------ Data to examine

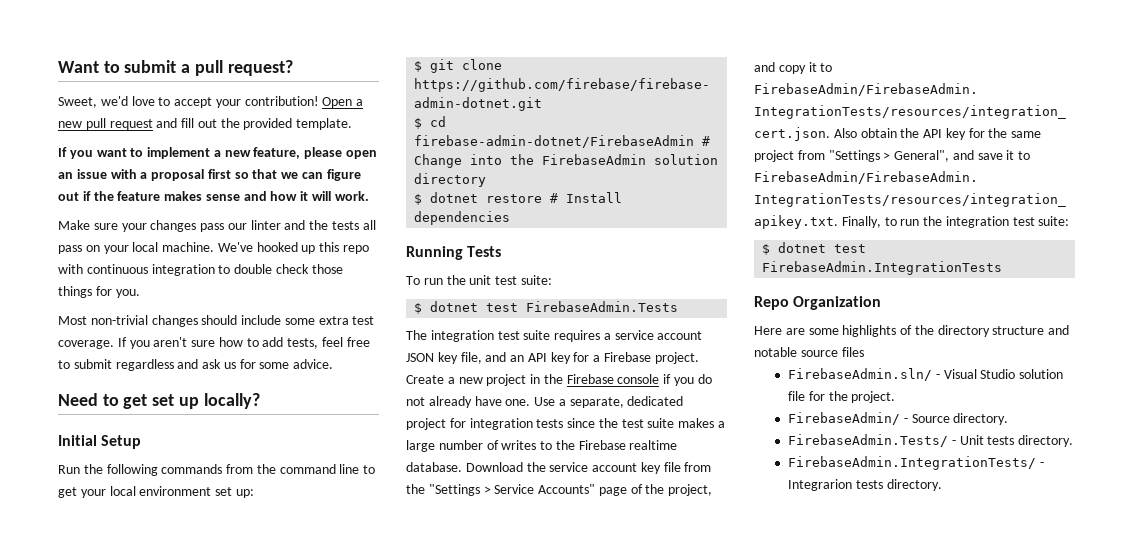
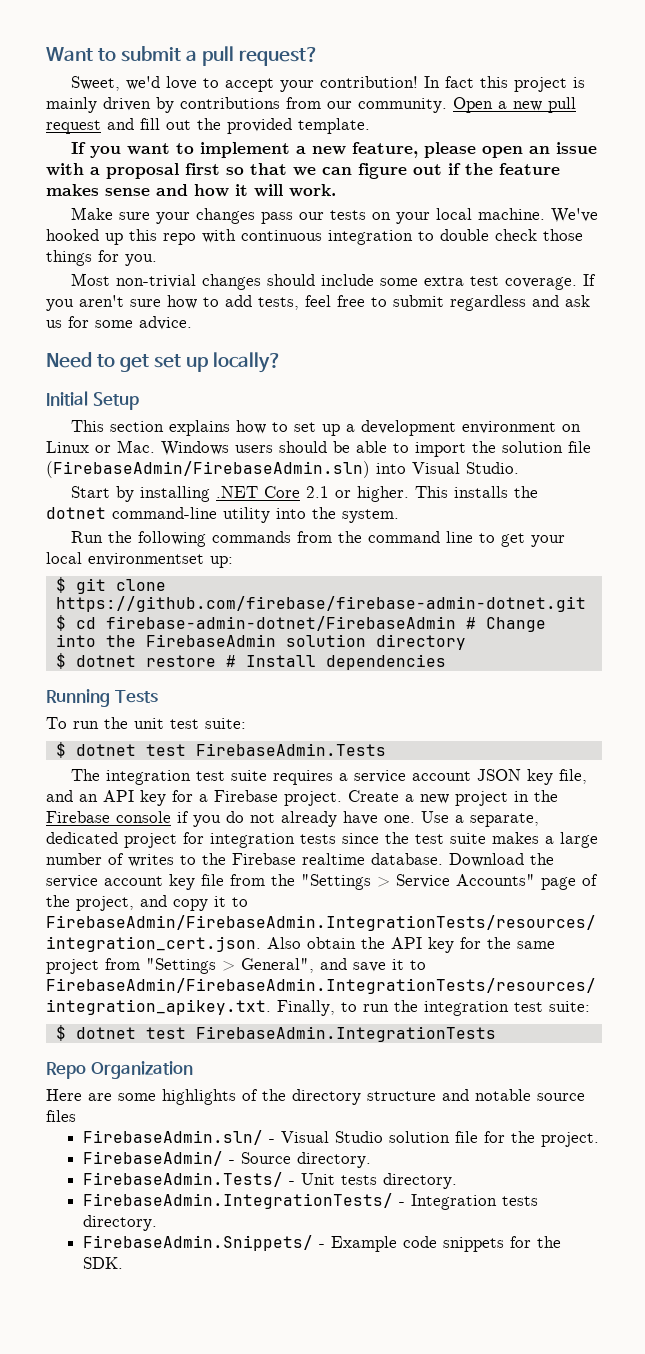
(319, 101) none -> [423,76,585,92] [46,97,447,113] In fact this project is mainly driven by contributions from our community.
[250,220,376,230] [58,245,82,254] linter and the tests all pass -> [329,210,366,220] tests
(142, 442) none -> [70,420,581,436] [46,440,591,457] [46,461,519,478] [70,486,538,502] [46,507,399,523] // This section explains how to set up a development environment on Linux or Mac. Windows users should be able to import the solution file (FirebaseAdmin/FirebaseAdmin.sln) into Visual Studio. // Start by installing .NET Core 2.1 or higher. This installs the dotnet command-line utility into the system.
[139,486,233,496] environment set -> [88,553,204,566] environmentset
[788,479,942,491] Integrarion tests directory. -> [410,1194,538,1210] [82,1215,157,1231] [82,1235,561,1252] [82,1257,123,1269] Integration tests directory. // FirebaseAdmin.Snippets/ - Example code snippets for the SDK.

------------

■ **Required work**
Reprint every record exactly and skip the pictures.

■ **Exercise result**
(319, 101) none -> [423,76,585,92] [46,97,447,113] In fact this project is mainly driven by contributions from our community.
[250,220,376,230] [58,245,82,254] linter and the tests all pass -> [329,210,366,220] tests
(142, 442) none -> [70,420,581,436] [46,440,591,457] [46,461,519,478] [70,486,538,502] [46,507,399,523] // This section explains how to set up a development environment on Linux or Mac. Windows users should be able to import the solution file (FirebaseAdmin/FirebaseAdmin.sln) into Visual Studio. // Start by installing .NET Core 2.1 or higher. This installs the dotnet command-line utility into the system.
[139,486,233,496] environment set -> [88,553,204,566] environmentset
[788,479,942,491] Integrarion tests directory. -> [410,1194,538,1210] [82,1215,157,1231] [82,1235,561,1252] [82,1257,123,1269] Integration tests directory. // FirebaseAdmin.Snippets/ - Example code snippets for the SDK.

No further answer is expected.